Where do you go when tragedy strikes?

On January 21 of this year, Purdue University faced a tragedy on its campus--the violent murder of student Andrew Boldt by fellow student Cody Cousins. Just days ago, the wounds of this incident were reopened.

 

Having just begun a 65-year prison sentence for the murder, Cousins was found dead in his cell last week. Apparently he had committed suicide using a razor blade. This comes at the end of months of controversy in court as to the place of mental illness in the killing. Now there is nothing left but two tragic deaths.

 

I was there at Purdue, ministering at St. Thomas Aquinas Catholic Center, when the terrible event unfolded last January.

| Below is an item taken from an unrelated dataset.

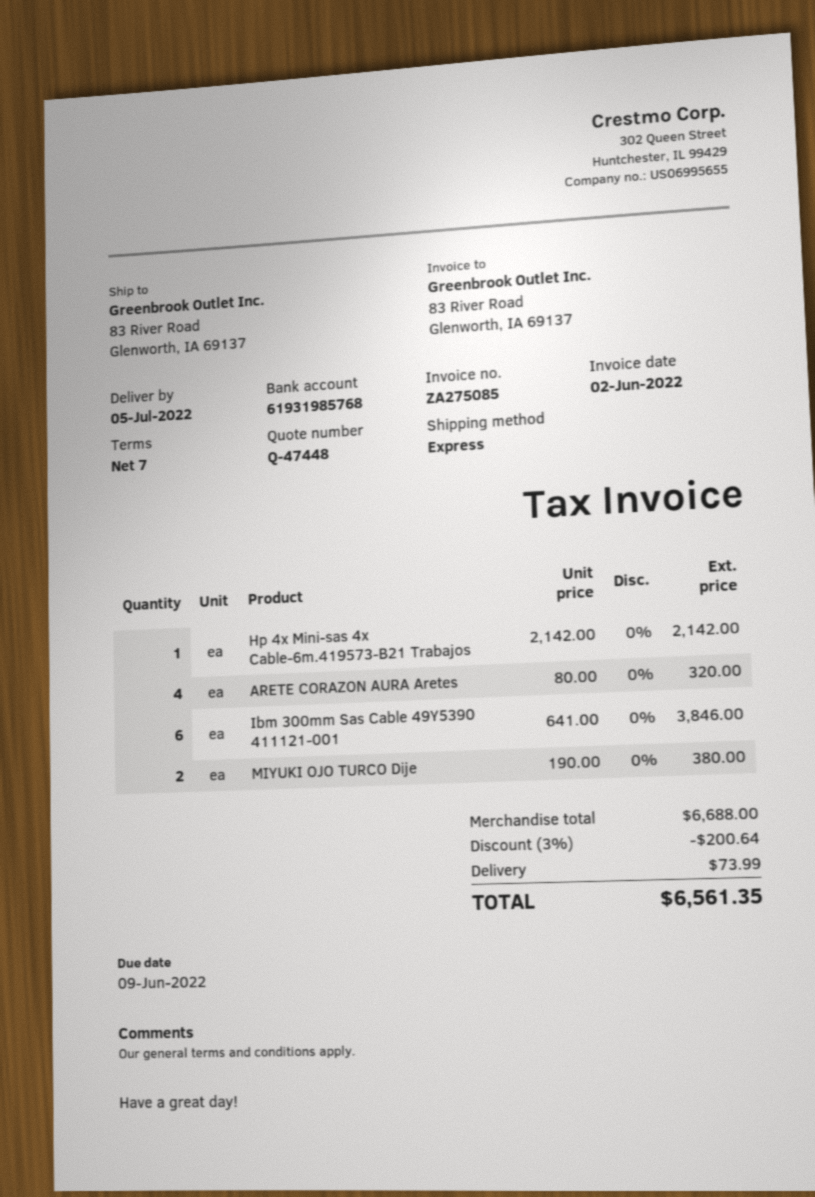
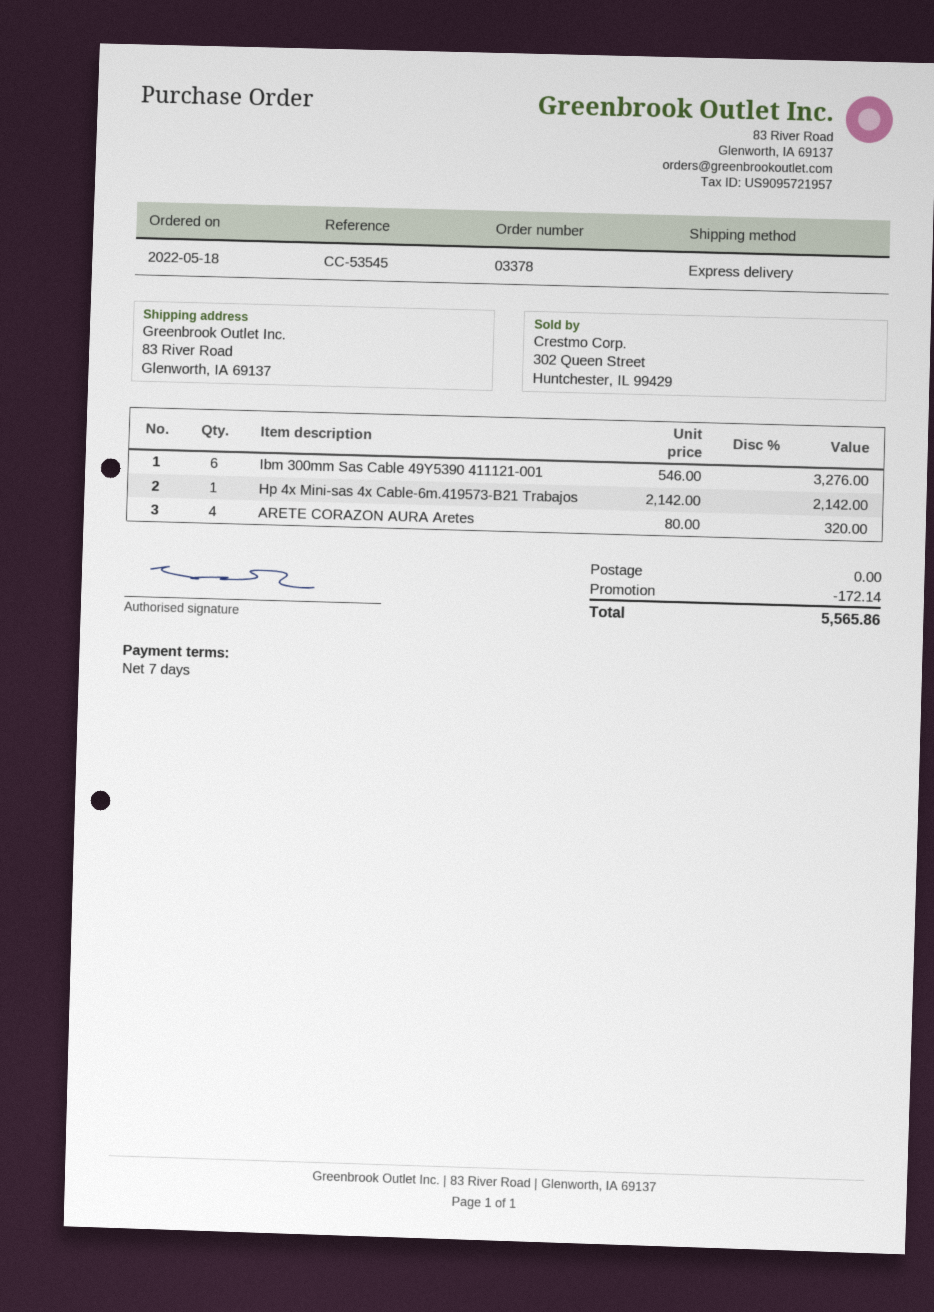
Ibm 300mm Sas Cable 49Y5390 411121-001: 6 x 641.00 = 3846.00 -> 6 x 546.00 = 3276.00
MIYUKI OJO TURCO Dije: 2 x 190.00 = 380.00 -> none
discount: 200.64 -> 172.14
shipping: 73.99 -> 0.00
total: 6561.35 -> 5565.86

It was a day I--and the whole Purdue community--will never forget. What sticks with me the most is not the gruesome violence and the ensuing chaos, but the way that tragedy brought people together. I saw, that day, our student parishioners flocking to the church, seeking a place of safety and community. I saw how people just stopped what they were doing, and amidst all the conflicting emotions they felt, they prayed--for both Andrew and Cody and their families. I saw the sea of people gathering in solidarity the next day for a candlelight vigil, despite the frigid cold and residual fear. I saw people reaching out to comfort those who knew the victim or had witnessed the act and those who were faced with the chilling fact that it could have been them.

 

Now, the story has come to an abrupt end, but the memories continue. I am again struck by the difference faith makes in responding to tragedy. Turning to God allows anger and a desire for retribution to melt into fervent prayer for healing and mercy. As the pastor of St. Tom's, Fr. Patrick Baikauskas, OP, said: "There's a great sadness of the tragedy in this, now that two young men have lost their lives in ways that are just befuddling to us." In the face of tragedy, we rarely have answers that are sufficient to still our hearts. Stripped of peace, security, and life itself, we carry close to us the only gifts that matter in the end: faith, hope, and love.

 

May the souls of the faithful departed, through the mercy of God, rest in peace.